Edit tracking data
┄┄┄┄┄┄┄┄┄┄

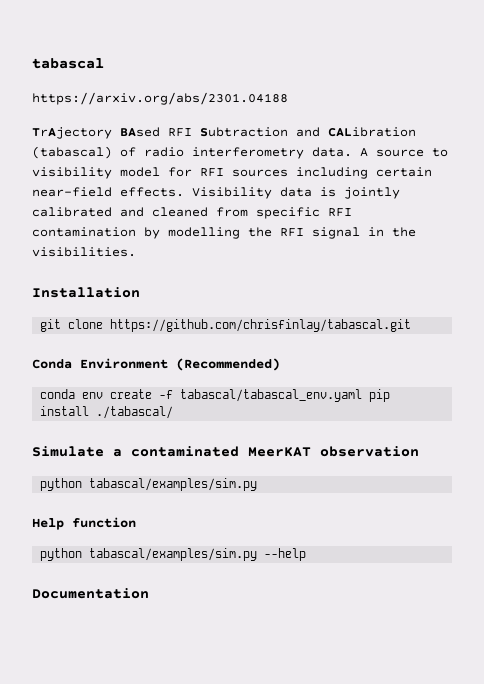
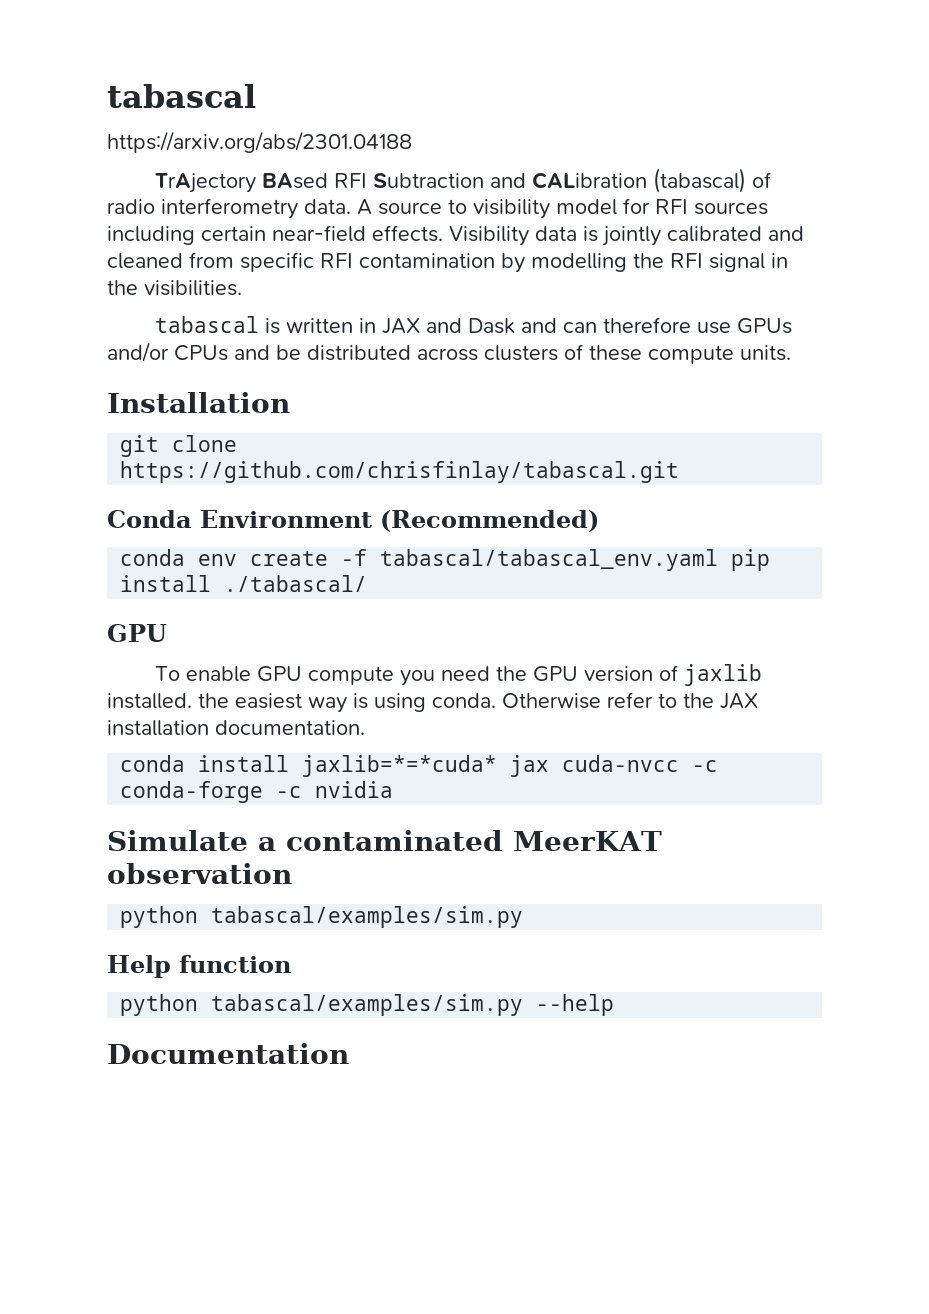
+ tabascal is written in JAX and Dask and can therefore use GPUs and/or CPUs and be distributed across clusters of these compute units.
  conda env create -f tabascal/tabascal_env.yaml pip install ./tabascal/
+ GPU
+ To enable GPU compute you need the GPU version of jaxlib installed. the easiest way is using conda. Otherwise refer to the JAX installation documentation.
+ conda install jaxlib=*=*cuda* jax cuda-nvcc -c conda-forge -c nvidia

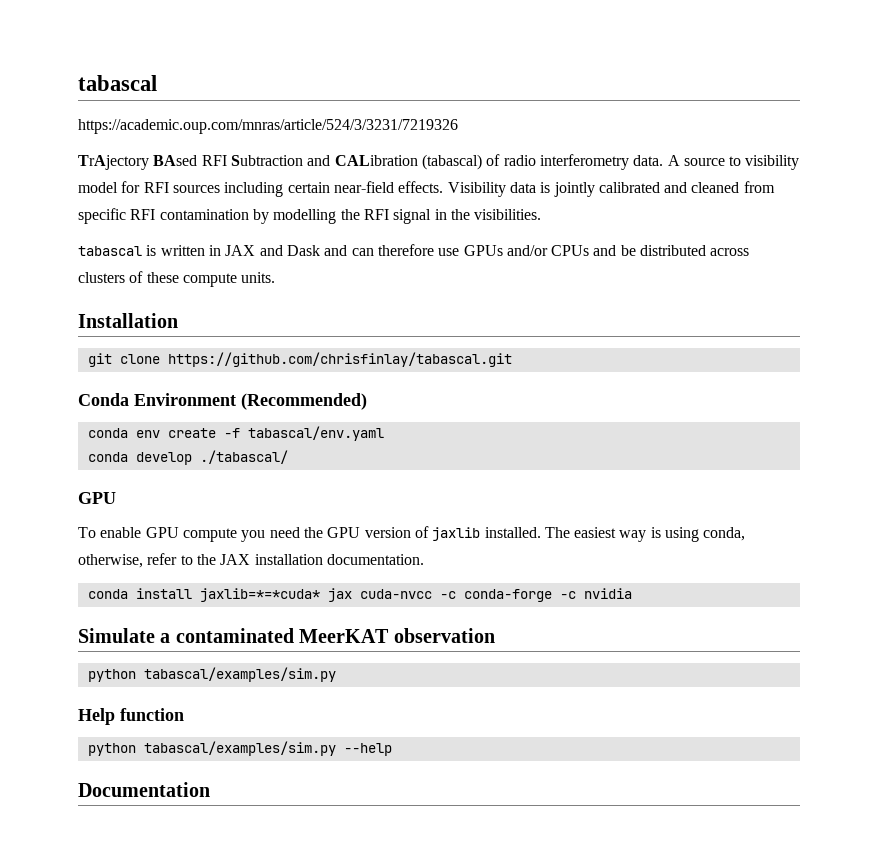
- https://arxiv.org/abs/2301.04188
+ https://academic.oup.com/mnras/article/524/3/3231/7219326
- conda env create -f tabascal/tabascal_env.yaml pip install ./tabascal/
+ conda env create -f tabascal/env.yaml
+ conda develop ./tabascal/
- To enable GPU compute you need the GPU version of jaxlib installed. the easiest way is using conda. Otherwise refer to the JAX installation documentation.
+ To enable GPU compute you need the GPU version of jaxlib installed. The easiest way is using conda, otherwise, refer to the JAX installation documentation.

┄┄┄┄┄┄┄┄┄┄

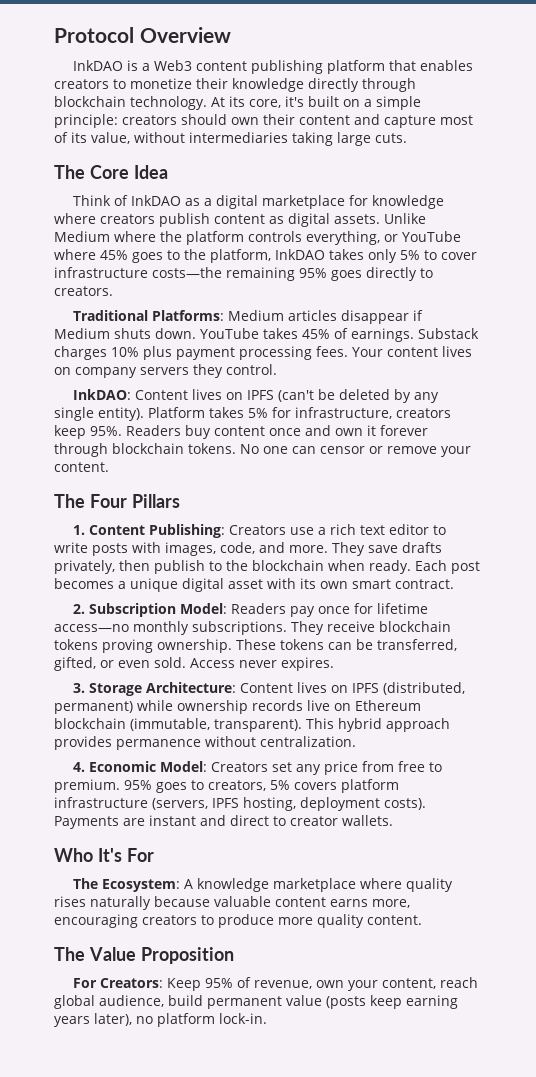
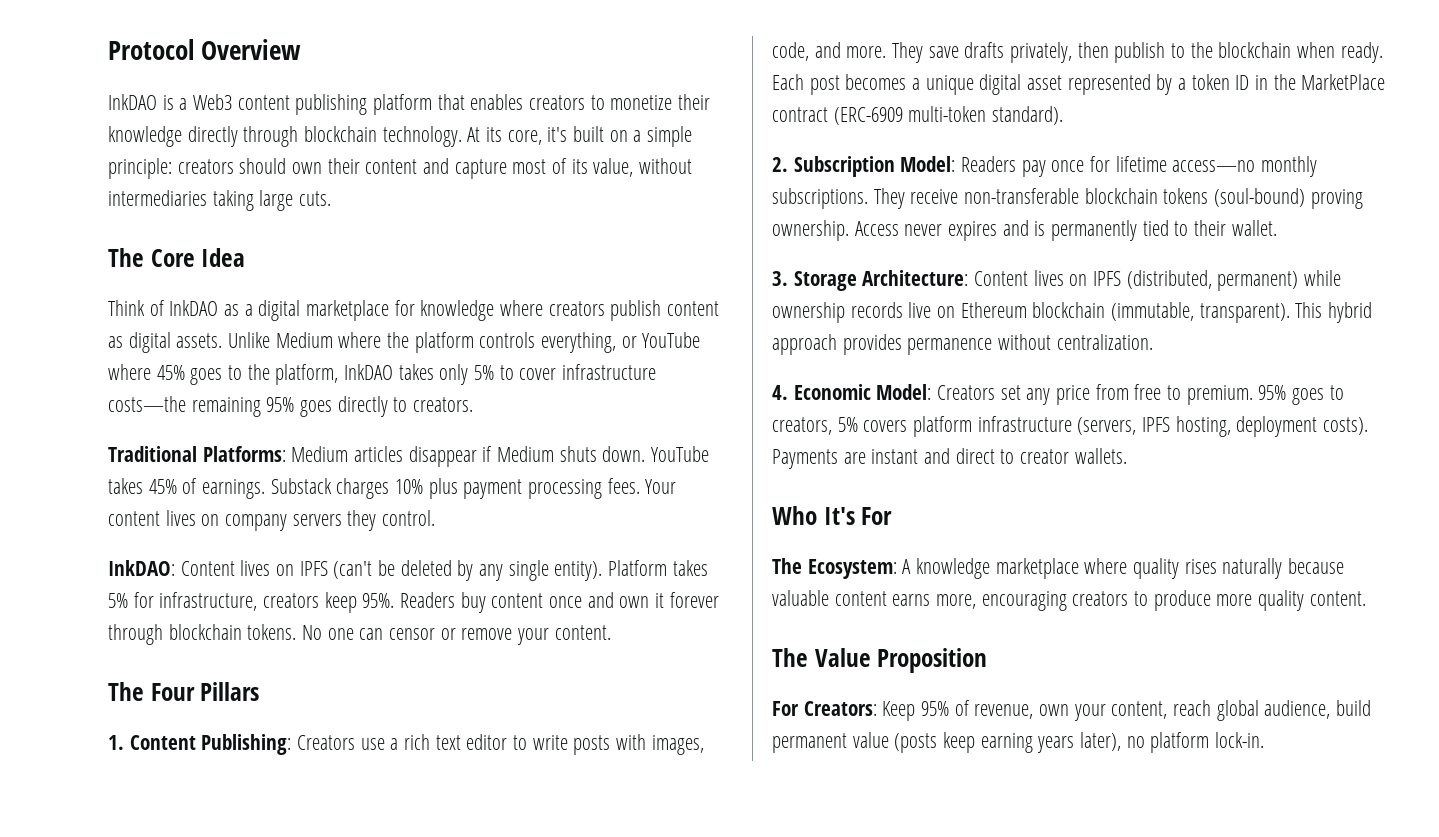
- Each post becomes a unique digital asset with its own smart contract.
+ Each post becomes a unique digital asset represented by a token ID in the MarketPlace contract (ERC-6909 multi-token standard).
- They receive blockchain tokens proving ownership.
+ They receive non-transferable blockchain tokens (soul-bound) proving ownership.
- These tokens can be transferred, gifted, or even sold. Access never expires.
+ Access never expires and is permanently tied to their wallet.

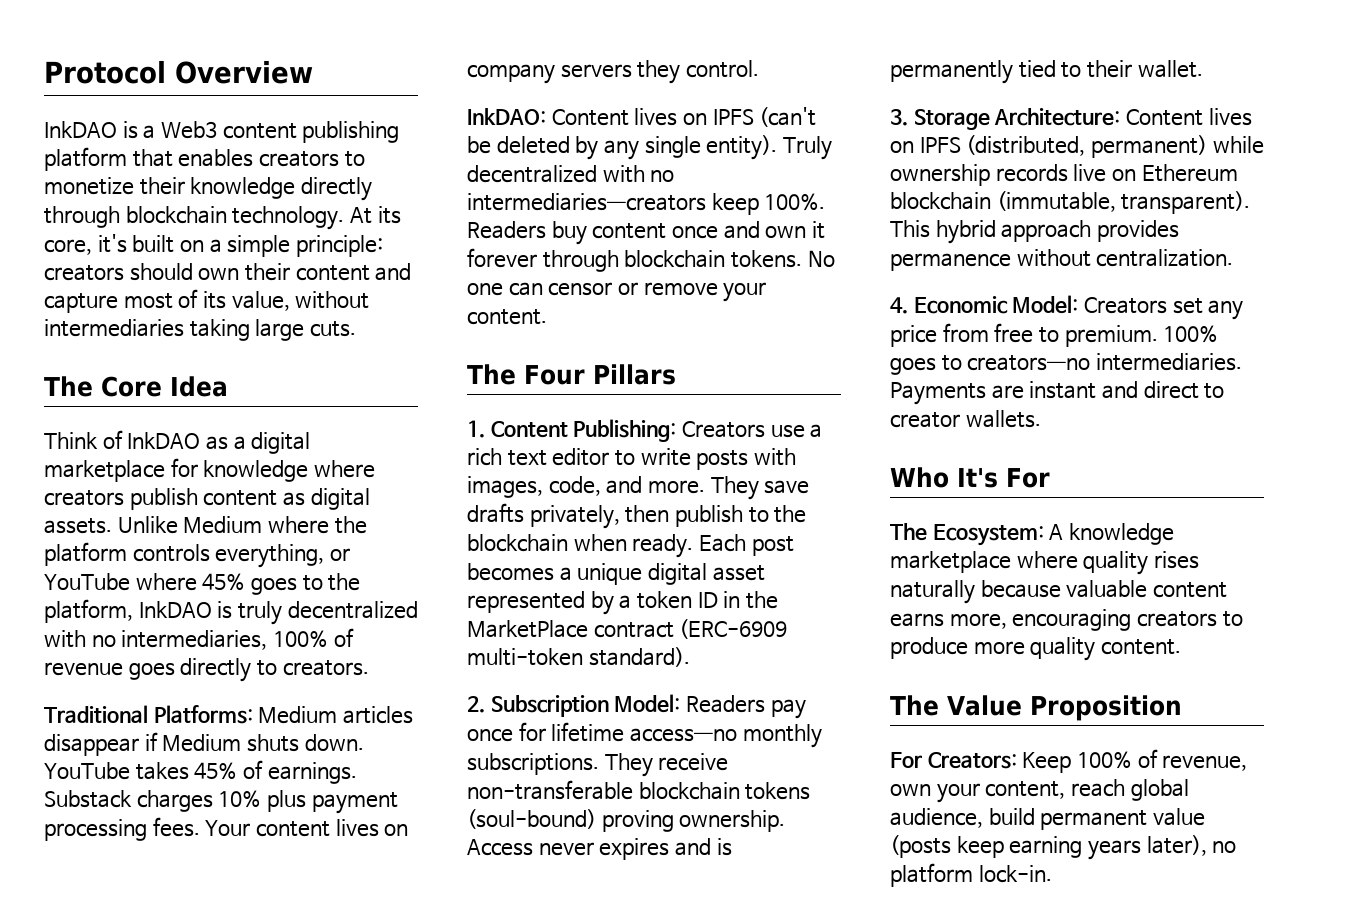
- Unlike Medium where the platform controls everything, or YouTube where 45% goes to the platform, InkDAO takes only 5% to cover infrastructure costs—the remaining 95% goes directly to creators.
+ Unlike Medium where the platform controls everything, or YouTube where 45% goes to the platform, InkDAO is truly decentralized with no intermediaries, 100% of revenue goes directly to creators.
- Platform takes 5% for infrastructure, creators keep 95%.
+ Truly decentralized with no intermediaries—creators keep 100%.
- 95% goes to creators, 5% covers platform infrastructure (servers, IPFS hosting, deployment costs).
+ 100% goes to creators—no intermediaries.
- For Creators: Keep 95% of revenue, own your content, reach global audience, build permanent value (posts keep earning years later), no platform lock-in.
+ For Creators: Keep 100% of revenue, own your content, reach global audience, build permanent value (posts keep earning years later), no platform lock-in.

┄┄┄┄┄┄┄┄┄┄

_What to work on_
Retype only the stretch of lines above starting at the one with "- To enable" and stopping at the one with "otherwise, refer to the JAX installation documentation.", exactly as written, with both kept.

_Response to the exercise_
- To enable GPU compute you need the GPU version of jaxlib installed. the easiest way is using conda. Otherwise refer to the JAX installation documentation.
+ To enable GPU compute you need the GPU version of jaxlib installed. The easiest way is using conda, otherwise, refer to the JAX installation documentation.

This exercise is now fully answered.